So, unless you’ve been living under a rock, you probably know that Facebook, Instagram, and WhatsApp all went down for about five hours starting at around noon Eastern Time on Monday. Online services have outages sometimes, usually due to a cascading system failure of the type that brought down AWS back in 2017. That outage, which I’ve covered previously, only brought down the storage system in one of 22 AWS geographic regions — which caused plenty of other issues, especially since said region was Amazon’s biggest and oldest — but was still fundamentally localized. Companies like Netflix, which hosts everything on AWS but plans around possible partial outages, stayed fully operational. Monday’s outage, meanwhile, brought Facebook’s apps (the Facebook social network as well as Instagram and WhatsApp) crashing completely to the ground, worldwide. Soon after the dust settled, we had a culprit: the worst typo in the history of typos.
The real reasons for any system failure, especially one of this scale, are complex. Facebook will hopefully release a more detailed post-mortem report in the coming weeks. That said, thanks to a blog post that they published on Tuesday, we already have a pretty good picture. If you want a short summary of what happened, give that a read — it’s a good concise explanation understandable without a technical background. But there’s more to the story than just that. To really understand how a typo could do that much damage, let’s take another deep dive into the underappreciated parts of our internet infrastructure, starting with the Domain Name System, or DNS.

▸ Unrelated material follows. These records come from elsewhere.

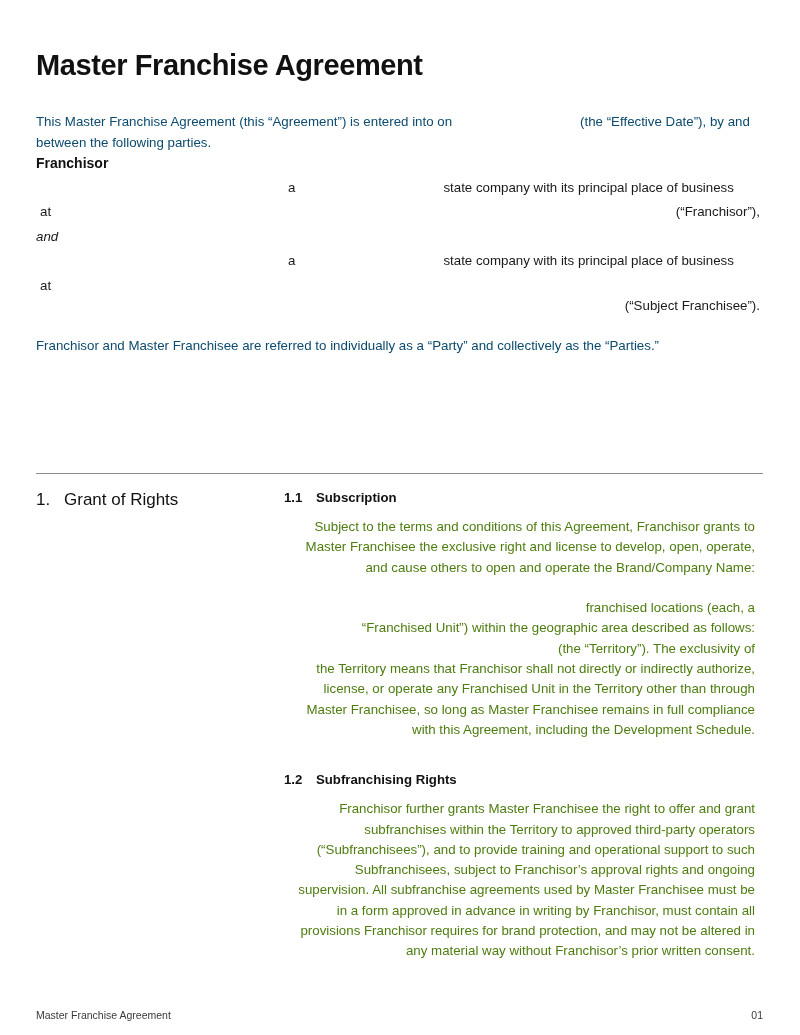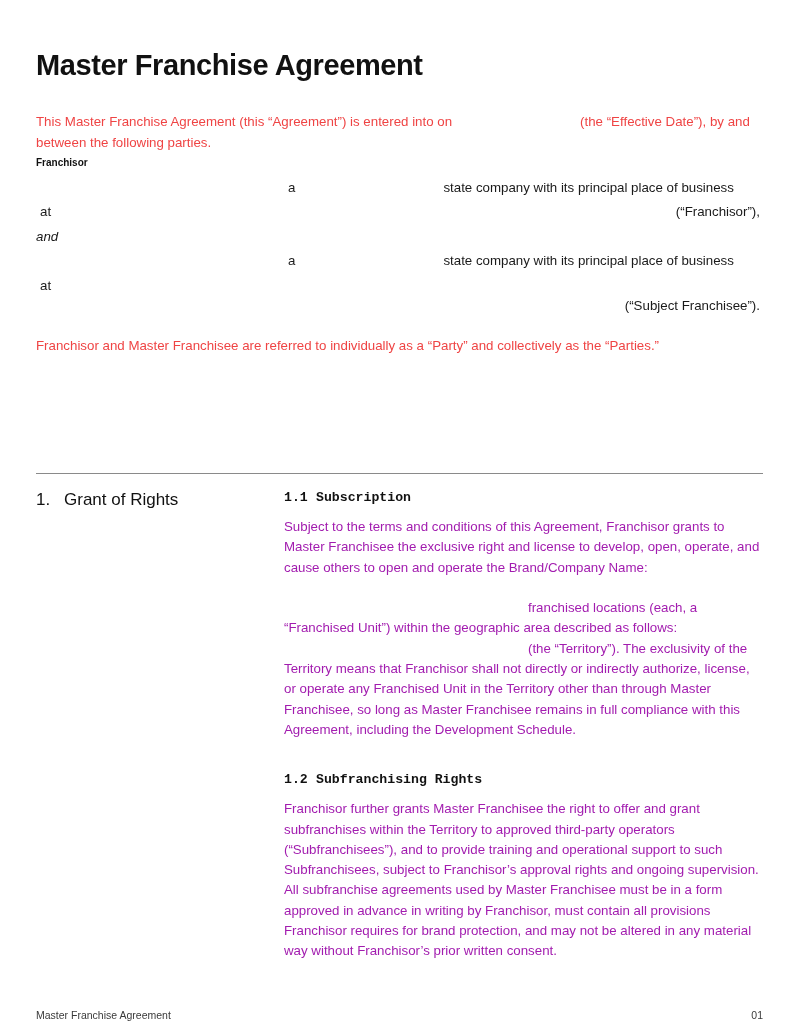"This Master Franchise Agreement (this" .para { color: #ef4444 -> #0c4a6e }
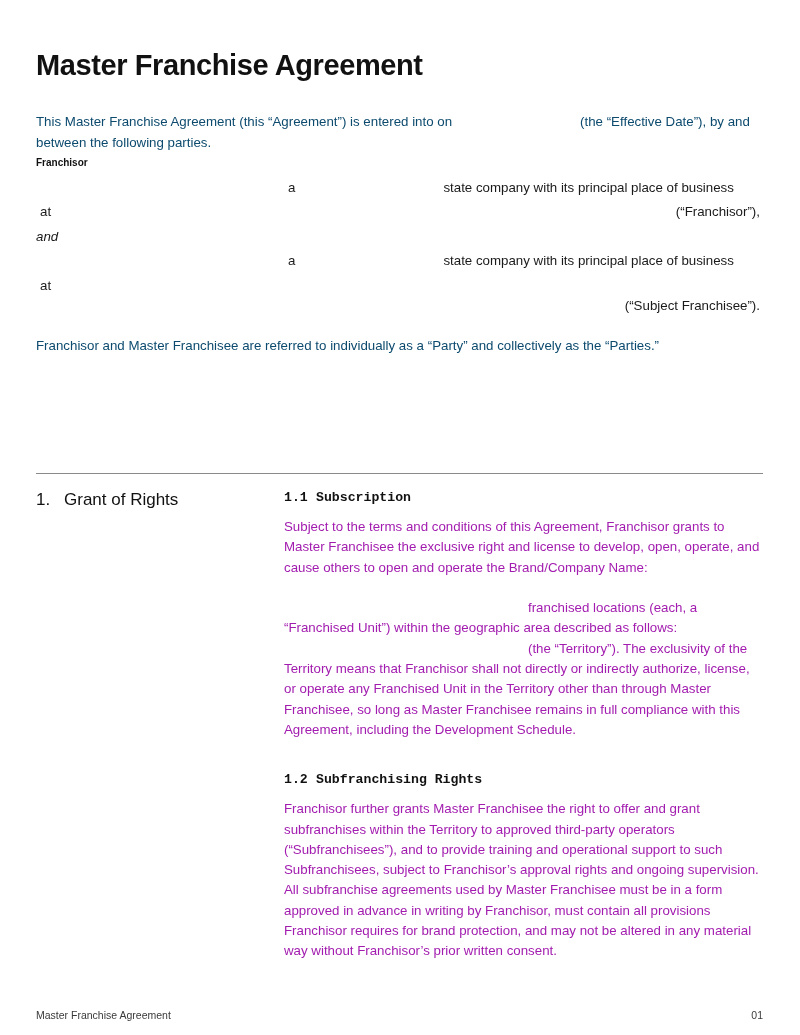"Franchisor" .label-bold { font-size: 10px -> 14px }
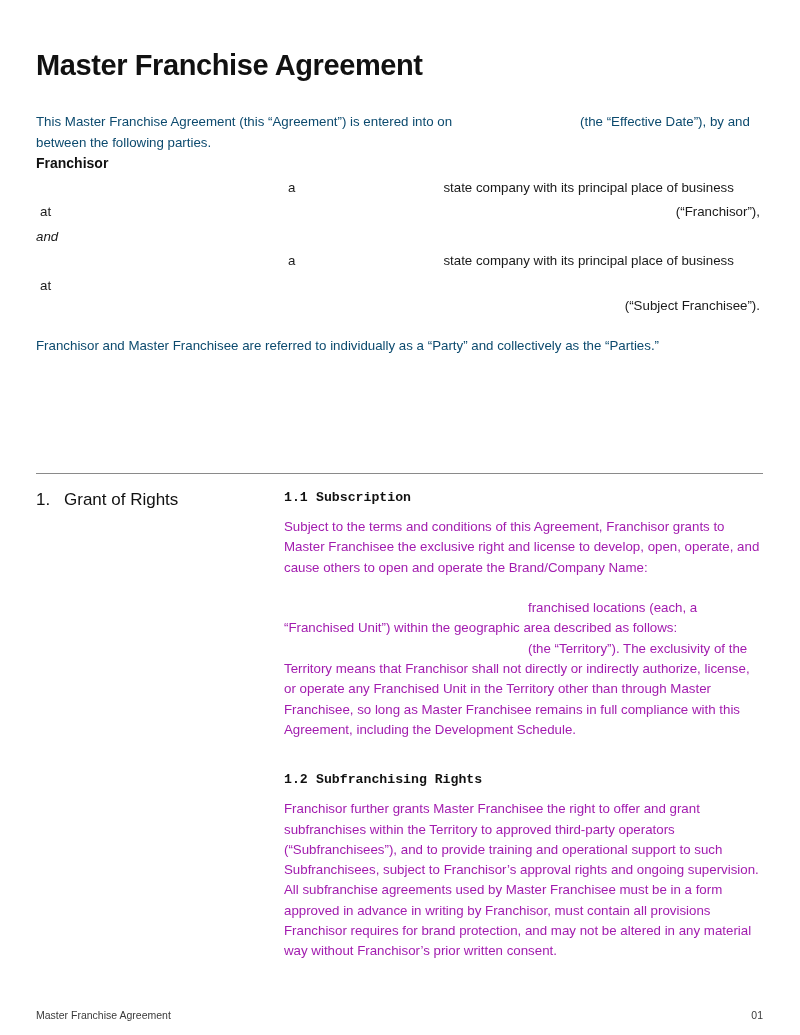"1.1" .sub-head { font-family: Liberation Mono, monospace -> none }
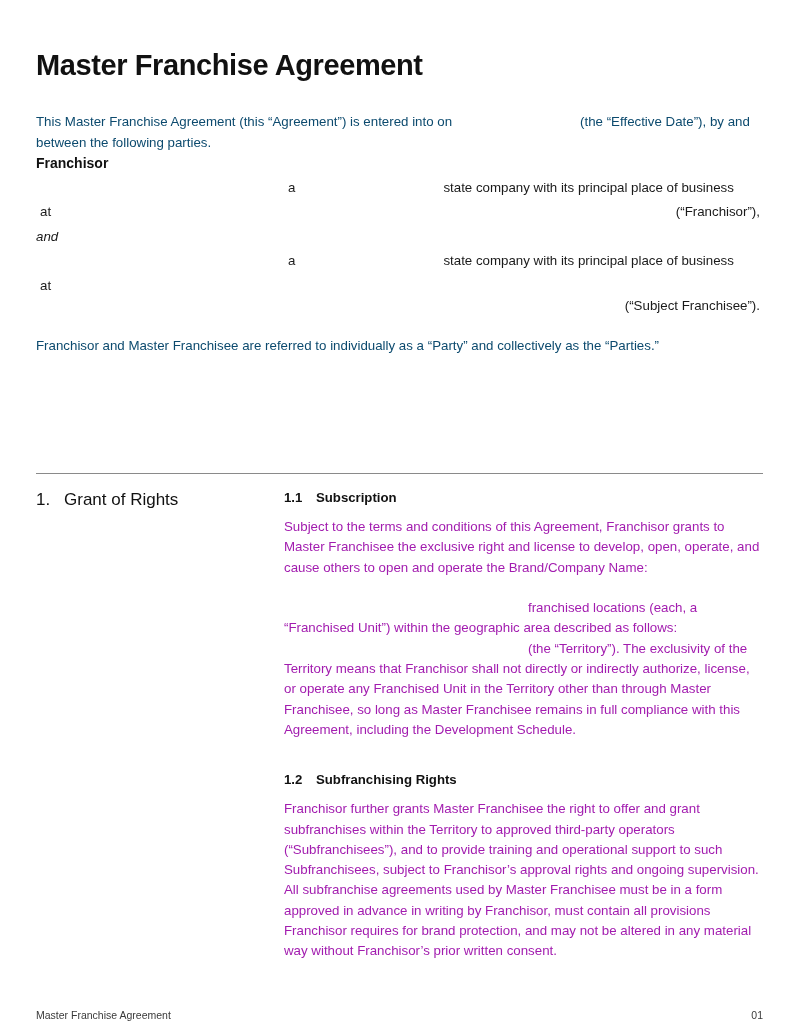"Subject to the terms and" .sub-body { color: #a21caf -> #4d7c0f; margin: 0 -> 8px; text-align: none -> right }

DNS, at its core, turns domain names like “www.facebook.com” into IP addresses. As I’ve covered before, an IP address is like a phone number on the internet. DNS, meanwhile, is like a phone book. The simplest way to think about it is that your computer only needs to know the IP address of a few DNS servers. When it needs to translate a different domain name into an IP address, your computer sends a request to one of those DNS servers, which sends back the corresponding IP. This is easy enough, but unfortunately, it’s an oversimplification.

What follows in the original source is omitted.